Where is the evidence LVT popularity has fallen in the last 15 years? --RS are you asking for infinite evidence?

From my perspective, it seems to be more mainstream than it was whenever I first got interested in it. --RS Might this world view be because LVT is ideological for you?

I regularly see articles in mainstream press calling for georgism-lite policies, the Labour party has been making LVT noises, and even ConsevativeHome has had a number of LVT friendly articles. --RS and then follows an even deeper resistance than before - this might be the observation you do not want to scrutinise

I agree that the idea of paying land rent forever is unpleasant to many- the dream of being independent is strong, and telling people "you don't own your land" tends to go down badly. -- RS I'm not claiming LVT or whatever is better or worse than the alternative. I'm simply pointing at it scientifically.

That is why we talk about georgism-lite. --RS is this mitigation (compensations and exemptions)? If you were serious about your doctrine would this be seen as inauthentic?

A few more bands on the top of (a slightly more location based) council tax is going to be popular with everyone outside of central London. People in poorer areas pay less; people in expensive areas pay more. New surplus can be used to lower VAT, and the virtuous cycle can be continued.

I have Fred Harrison's book "as evil does"- although not read it yet. --RS with all due respect to the author, he said to me once "Robin, I've been doing this for 40 years, this is my job and what do you know about it?" Well apart from being the most publicly active and Georgist of the time(2007-12) quite a bit. My response to him was "well how come you don't understand its deeper roots already then?". The response was to 'moderate' me.

And so it goes...

My question remains unanswered. I realise looking deep into the collective psyche is very risky and dangerous. I'd say going there is the act of an authentic leader.

Lola said...

One of the great beauties of LVT is that it is an 'in yer face' tax. Anti-stealthy if you like. This is A Very Good Thing as applying it as the principal source of government revenue would make it bloody difficult for government to increase taxes.

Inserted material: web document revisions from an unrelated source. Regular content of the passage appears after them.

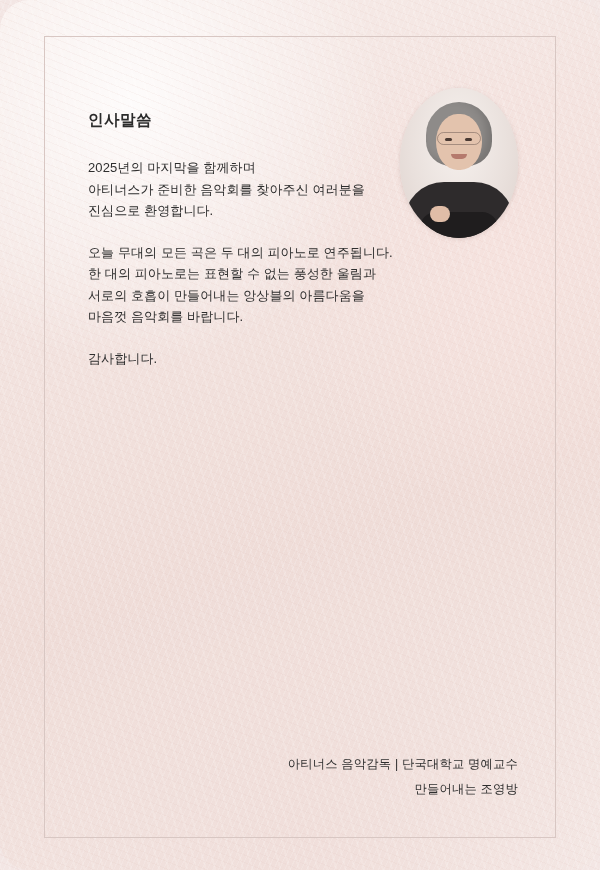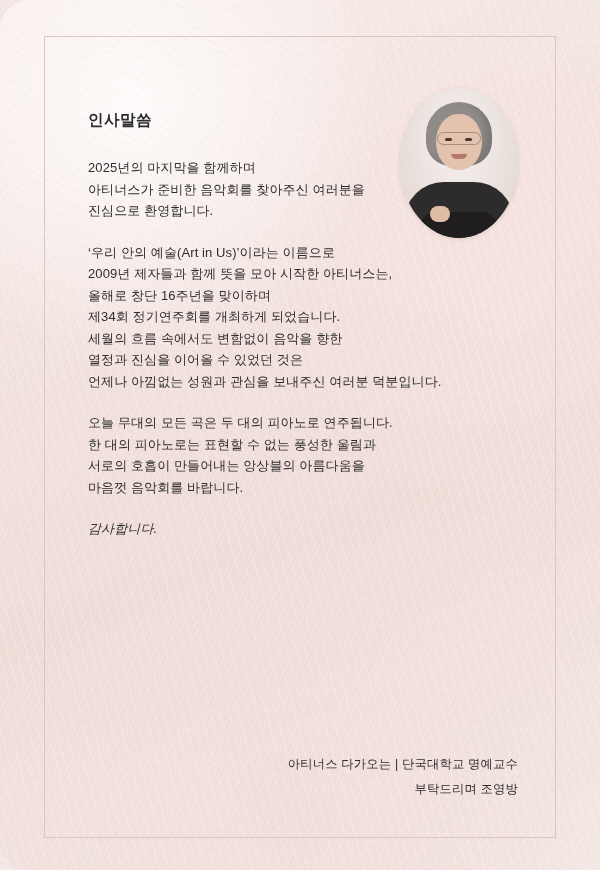--- a/index.html
+++ b/index.html
@@ -148,21 +148,21 @@
   }
 
   .para {
     font-size: 13px;
     line-height: 21.5px;
     color: #2e2e2e;
     margin: 0 0 20px 0;
     letter-spacing: 0.1px;
     white-space: pre-line;
   }
-  .para:last-of-type { margin-bottom: 8px; font-style: italic; }
+  .para:last-of-type { margin-bottom: 8px; }
 
   .signature {
     position: absolute;
     left: 88px;
     top: 752px;
     width: 430px;
     text-align: right;
   }
   .sig-line {
     font-size: 12.3px;
@@ -191,31 +191,24 @@
       <div class="body"></div>
       <div class="arm"></div>
       <div class="hand"></div>
     </div>
 
     <h1 class="greeting-title">인사말씀</h1>
 
     <p class="para">2025년의 마지막을 함께하며
 아티너스가 준비한 음악회를 찾아주신 여러분을
 진심으로 환영합니다.</p>
-    <p class="para">‘우리 안의 예술(Art in Us)’이라는 이름으로
-2009년 제자들과 함께 뜻을 모아 시작한 아티너스는,
-올해로 창단 16주년을 맞이하며
-제34회 정기연주회를 개최하게 되었습니다.
-세월의 흐름 속에서도 변함없이 음악을 향한
-열정과 진심을 이어올 수 있었던 것은
-언제나 아낌없는 성원과 관심을 보내주신 여러분 덕분입니다.</p>
     <p class="para">오늘 무대의 모든 곡은 두 대의 피아노로 연주됩니다.
 한 대의 피아노로는 표현할 수 없는 풍성한 울림과
 서로의 호흡이 만들어내는 앙상블의 아름다움을
 마음껏 음악회를 바랍니다.</p>
     <p class="para">감사합니다.</p>
   </div>
 
   <div class="signature">
-    <div class="sig-line">아티너스 다가오는 | 단국대학교 명예교수</div>
-    <div class="sig-line">부탁드리며   조영방</div>
+    <div class="sig-line">아티너스 음악감독 | 단국대학교 명예교수</div>
+    <div class="sig-line">만들어내는   조영방</div>
   </div>
 </div>
 
 </body></html>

And the pressure would always be to reduce them. Taxpayers would be mush more exercised about waste and bureaucratic inefficiency.
Seems like a plan to me.

Robin Smith said...

That may well the primary reason its so easily discounted and opposed by the selfish and ignorant democratic majority. I'm not a big fan of democracy per se. So... when the majority of a nation are selfish and ignorant, democracy will deliver selfish and ignorant government. When virtuous, government of purity and thrift. Where do we stand today and would we prefer a King?

ThomasBHall said...

Hi Robin,
I'm not dogmatic- I'm interested in improving the way rents are distributed. I'll take steps in the right direction/ georgism-lite.
I'm not asking for infinite evidence, just some! I find that ideas along georgist lines generally go down quite well with renters who know there is something different today to the time their parents could easily buy their own home.
I agree, I may be suffering from confirmation bias about media coverage- but that is why I ask if you have evidence of lessening support, to show it. I am interested to see it.
Deeper roots are all very well- but we have had tax regimes in the past much better than what we have today, and I don't think the human psyche has changed much in the last ten thousand years.
As far as I see it, there are plenty of very real unpleasant characteristics in man that we try to regulate through rules based on some form of rationality. I don't see why formulation of tax policy should be so different.

MikeW said...

https://www.theguardian.com/society/2018/oct/25/developers-hog-land-for-record-130000-homes-analysis-reveals

Ralph Musgrave. Anyothers? Gold Bugs buying physical?

Re Mark's observation from Land Bank company data above. Same observation from Guv data. I assume the Letwin idiot,last paragraph, has been told by his mates how much will be trickled onto the market.